Connect to storage


In [0]:
secret_scope_name = 'adls-access-scope'
storage_account_name = dbutils.secrets.get(scope=secret_scope_name, key='storage-account-name')
storage_account_key = dbutils.secrets.get(scope=secret_scope_name, key='storage-account-key')
adls_container_name = 'data'

spark.conf.set(f'fs.azure.account.key.{storage_account_name}.dfs.core.windows.net', storage_account_key)

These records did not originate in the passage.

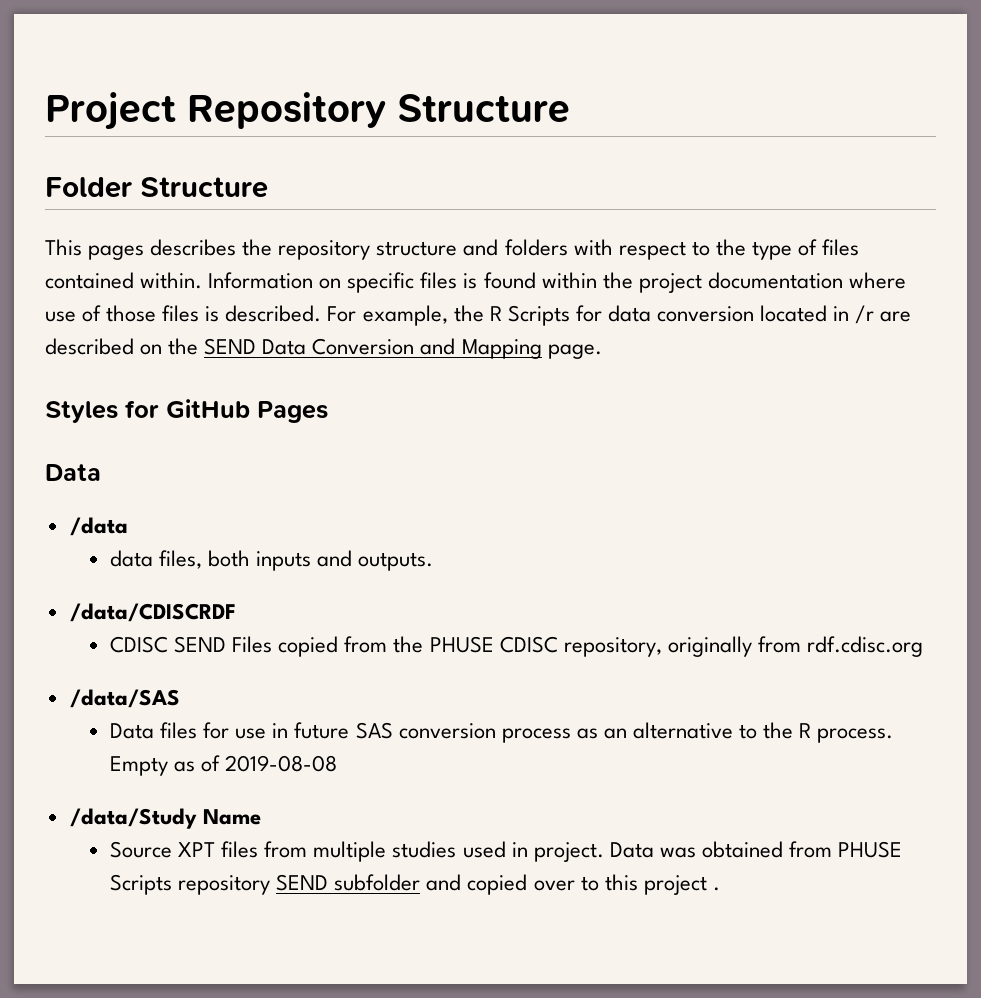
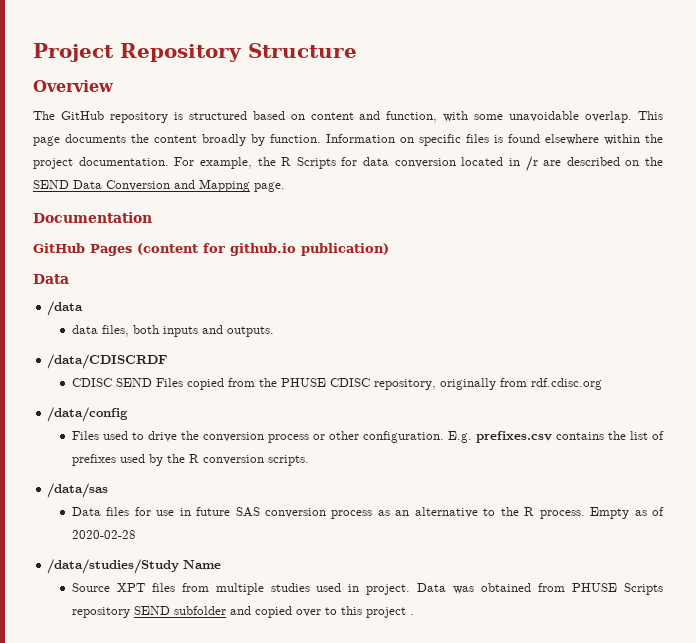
- Folder Structure
- This pages describes the repository structure and folders with respect to the type of files contained within.
+ Overview
+ The GitHub repository is structured based on content and function, with some unavoidable overlap. This page documents the content broadly by function.
- Information on specific files is found within the project documentation where use of those files is described.
+ Information on specific files is found elsewhere within the project documentation.
- Styles for GitHub Pages
+ Documentation
+ GitHub Pages (content for github.io publication)
- /data/SAS
+ /data/config
+ Files used to drive the conversion process or other configuration. E.g. prefixes.csv contains the list of prefixes used by the R conversion scripts.
+ /data/sas
- Empty as of 2019-08-08
- /data/Study Name
+ Empty as of 2020-02-28
+ /data/studies/Study Name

expedia_input_path = f'abfs://{adls_container_name}@{storage_account_name}.dfs.core.windows.net/m07sparksql/expedia'
hotel_weather_input_path = f'abfs://{adls_container_name}@{storage_account_name}.dfs.core.windows.net/m07sparksql/hotel-weather'


Verify paths and data existence 

In [0]:
try:
    dbutils.fs.ls(expedia_input_path)
    dbutils.fs.ls(hotel_weather_input_path)
except Exception as e:
    print(f"Error: Source files not found/Access issue occured: {e}")
    raise

Import data

In [0]:
expedia_df = spark.read.format("avro").option("header", "true").load(expedia_input_path)
hotel_weather_df = spark.read.parquet(hotel_weather_input_path)

Encrypt PII fields

In [0]:
%run "../utils/encryption_helper"

In [0]:
%run "../utils/configuration"

In [0]:
encryption_helper = EncryptionHelper(dbutils)

try:
    expedia_df = encryption_helper.encrypt_dataframe(expedia_df, common_pii_fields['expedia'])
    hotel_weather_df = encryption_helper.encrypt_dataframe(hotel_weather_df, common_pii_fields['hotel_weather'])
except Exception as e:
    print(f'Error during encryption: {e}')
    raise

Store raw data


In [0]:
expedia_df.write.mode("overwrite").format("delta").saveAsTable("bronze.expedia_raw")
hotel_weather_df.write.mode("overwrite").format("delta").saveAsTable("bronze.hotel_weather_raw")